PROBLEM DESCRIPTION => Select the lines of the records containing the word "demonsrate" and list them.

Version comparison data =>
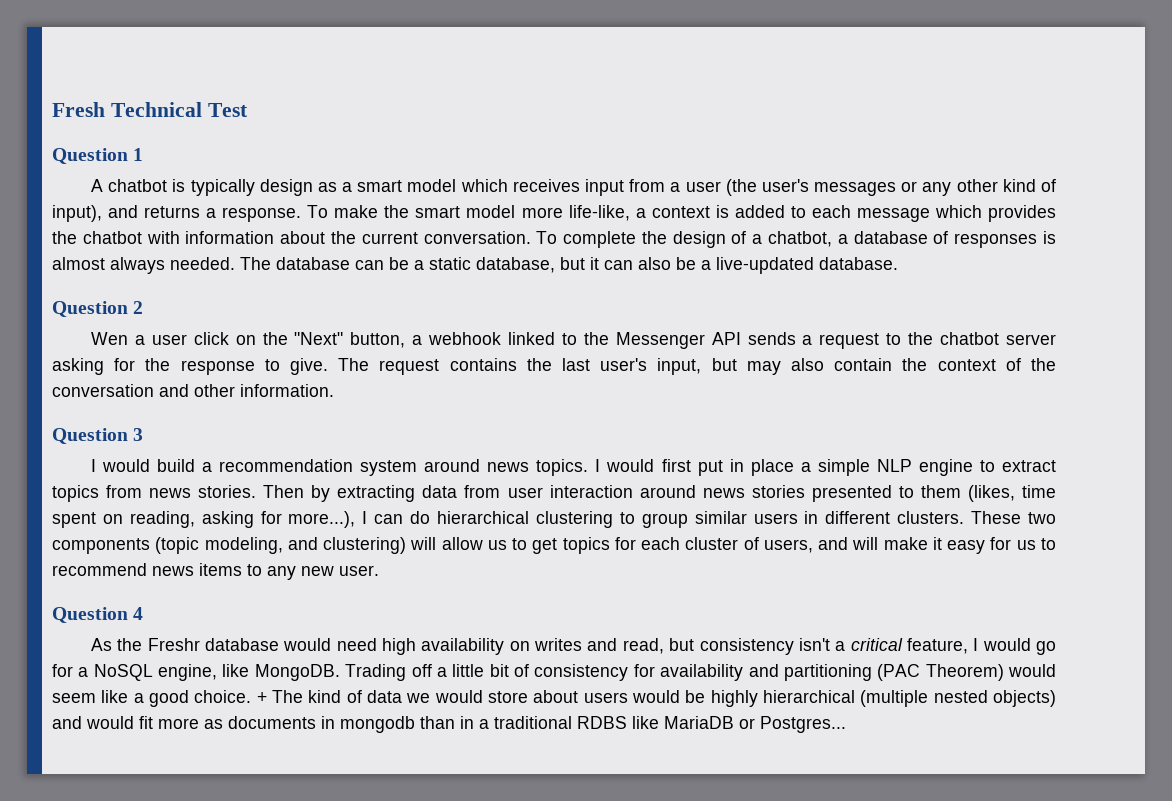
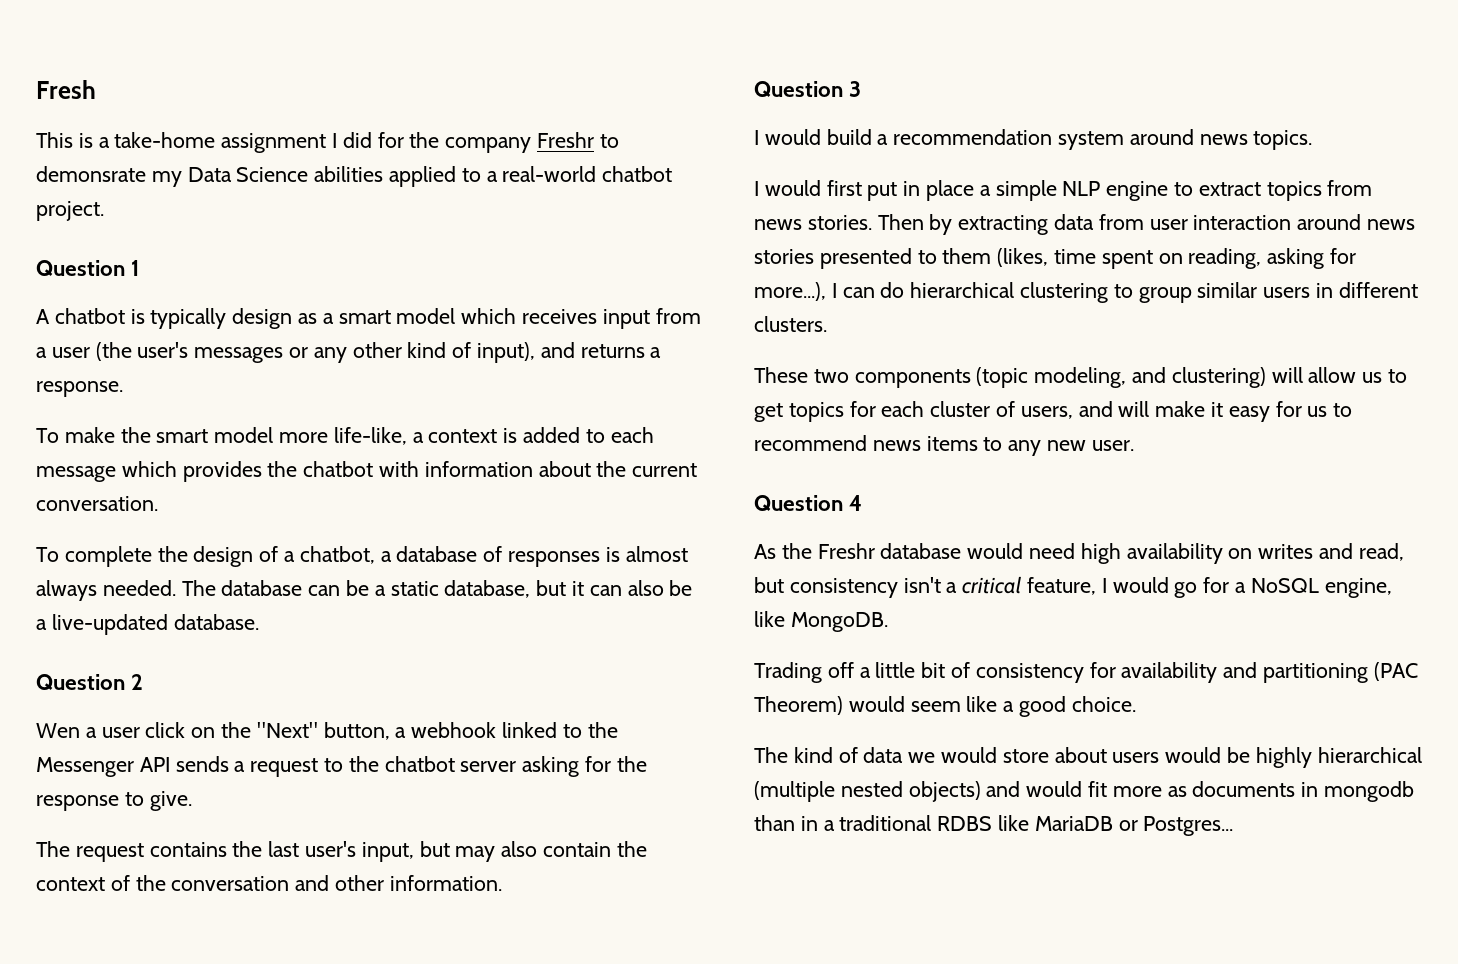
[110,102,248,117] Technical Test -> [36,132,619,153] [36,166,673,187] [36,201,104,221] // This is a take-home assignment I did for the company Freshr to demonsrate my Data Science abilities applied to a real-world chatbot project.
(302, 214) none -> (123, 389) //
(531, 237) none -> (158, 503) //
(328, 366) none -> (192, 801) //
(589, 467) none -> (1313, 140) //
(965, 517) none -> (827, 324) //
(340, 672) none -> (888, 622) //
[256,692,267,703] + -> (1136, 704) //

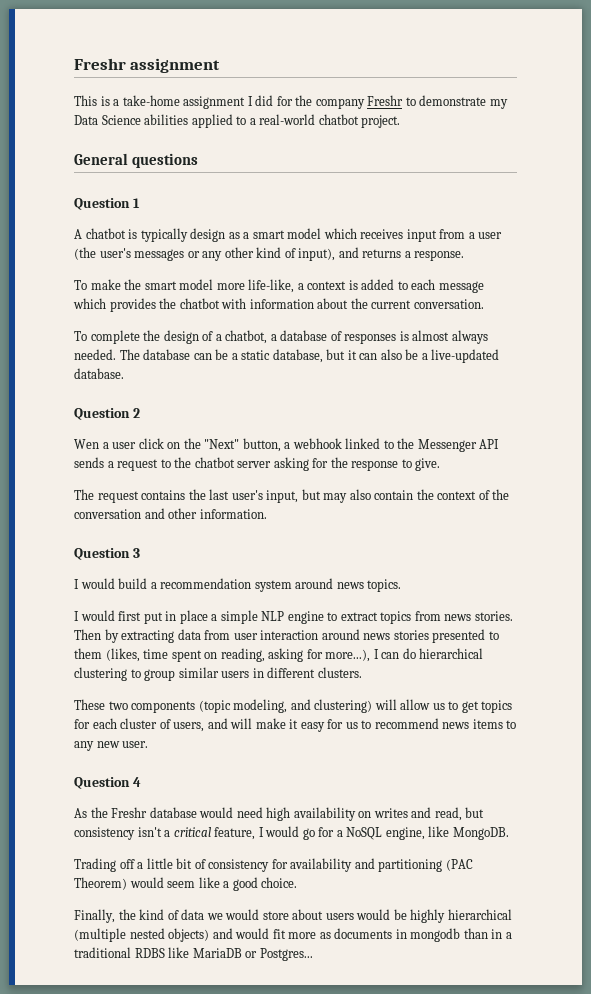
[36,80,96,99] Fresh -> [74,58,221,73] Freshr assignment
[36,166,146,182] demonsrate -> [419,95,487,106] demonstrate
(104, 211) none -> [74,153,199,168] // General questions
[754,747,788,763] The -> [74,909,136,923] Finally, the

OUTPUT FOR THIS EXERCISE =>
[110,102,248,117] Technical Test -> [36,132,619,153] [36,166,673,187] [36,201,104,221] // This is a take-home assignment I did for the company Freshr to demonsrate my Data Science abilities applied to a real-world chatbot project.
[36,166,146,182] demonsrate -> [419,95,487,106] demonstrate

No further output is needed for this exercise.